On 5th June 1921 Alexander Mitchell Kellas (1881-84) died from sudden heart failure at Kampa Dzong, Tibet while he was a member of the 1921 Mount Everest Expedition. He was one of four brothers who all attended the School in the last two decades of the 19th century. His father was head of Aberdeen Mercantile Marine Board with his home and office in a mansion on Regent Quay who moved the family to Carden Place so that the boys could attend the Grammar School. He went on to gain a DSc. from London and a PhD from Heidelberg after which he lectured in physics and chemistry at Middlesex Hospital in London.

From a young age he had a fascination for hills. His mother’s family farmed near Ballater and Alex explored the Cairngorms on a regular basis. Day trips to Lochnagar expanded into long walks into the Cairngorms, a favourite overnight stop being at the Shelter Stone below Ben Macdhui. The strength which was to be critical in his later mountaineering was evident when, at the age of 17, he and his 15-year-old brother walked from the family farm at Ballater to the Shelter Stone,

a distance of 35 miles, in twelve hours, over-nighted there, climbed Ben Macdhui and on the same day walked back to Ballater.

While still climbing in Scotland Alex expanded his experience by climbing in Norway and in the Alps, but none of this was significant. Then, on impulse, in 1908, at the age of forty, he visited India where he made several journeys to the mountains of Northern Sikkim and Garhwal. He then revisited the region every year until the outbreak of war in 1914, by which time he had climbed several virgin peaks in Sikkim above 20,000 feet and had spent more time at that altitude than anyone else alive at that time. In 1911 he climbed Mount Pauhunri, 23,180 feet, and in 1920 reached 23,600 feet on Kamet.
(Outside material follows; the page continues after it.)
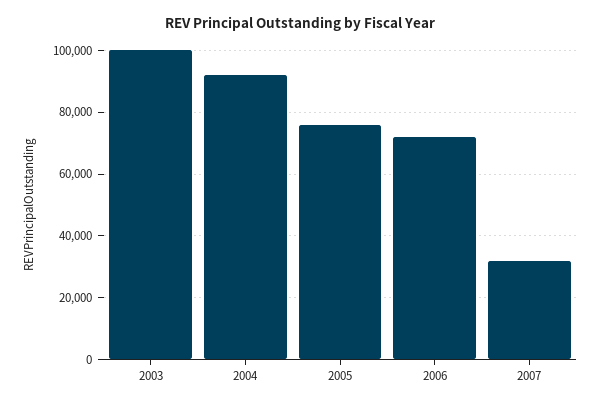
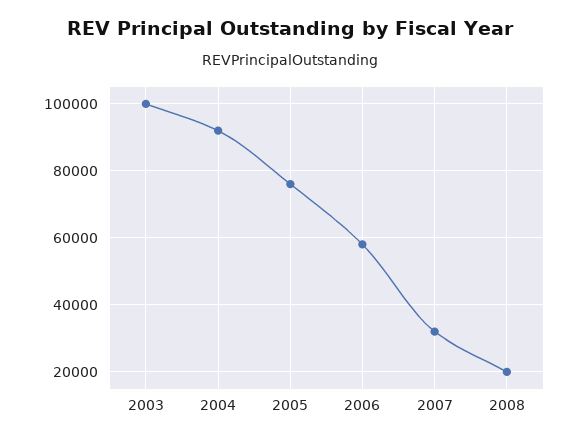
2006: 72000 -> 58000
2008: none -> 20000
Kellas had trained in chemistry and taught this subject to medical students. His own early research had been into various aspects of both organic and inorganic chemistry. He gradually became interested in the physiology of high altitude, no doubt because of his scientific background and his personal experience of high altitude. He became an authority on acute mountain sickness and wrote on this subject. He worked in conjunction with one of the most eminent British physiologists of the early 20th century on a study of acclimatization due to repeated exposure to low pressure in a chamber of the Lister Institute in London. While his early Himalayan expeditions were primarily exploratory he became gradually more interested in using them to study the physiological problems of extreme altitude, and at one point he wrote a tentative proposal for a medical scientific expedition to remain for a period of several months at an altitude of 20,000 feet to study the physiology of acclimatization. It is remarkable that such an expedition was not organised until more than forty years later, and then at a slightly more modest height of 19,000 feet.

Kellas did not publish much, but noteworthy was his paper entitled “A consideration of the possibility of ascending the loftier Himalayas” which was published in the Journal of the Royal Geographic Society. An unpublished study entitled “A consideration of the possibility of ascending Mount Everest” was written while Kellas was preparing for what were to be his last two Himalayan expeditions. He posed the question as to whether it was possible to reach the summit of Mount Everest without adventitious aids and, if not, does an ascent with oxygen appear to be feasible?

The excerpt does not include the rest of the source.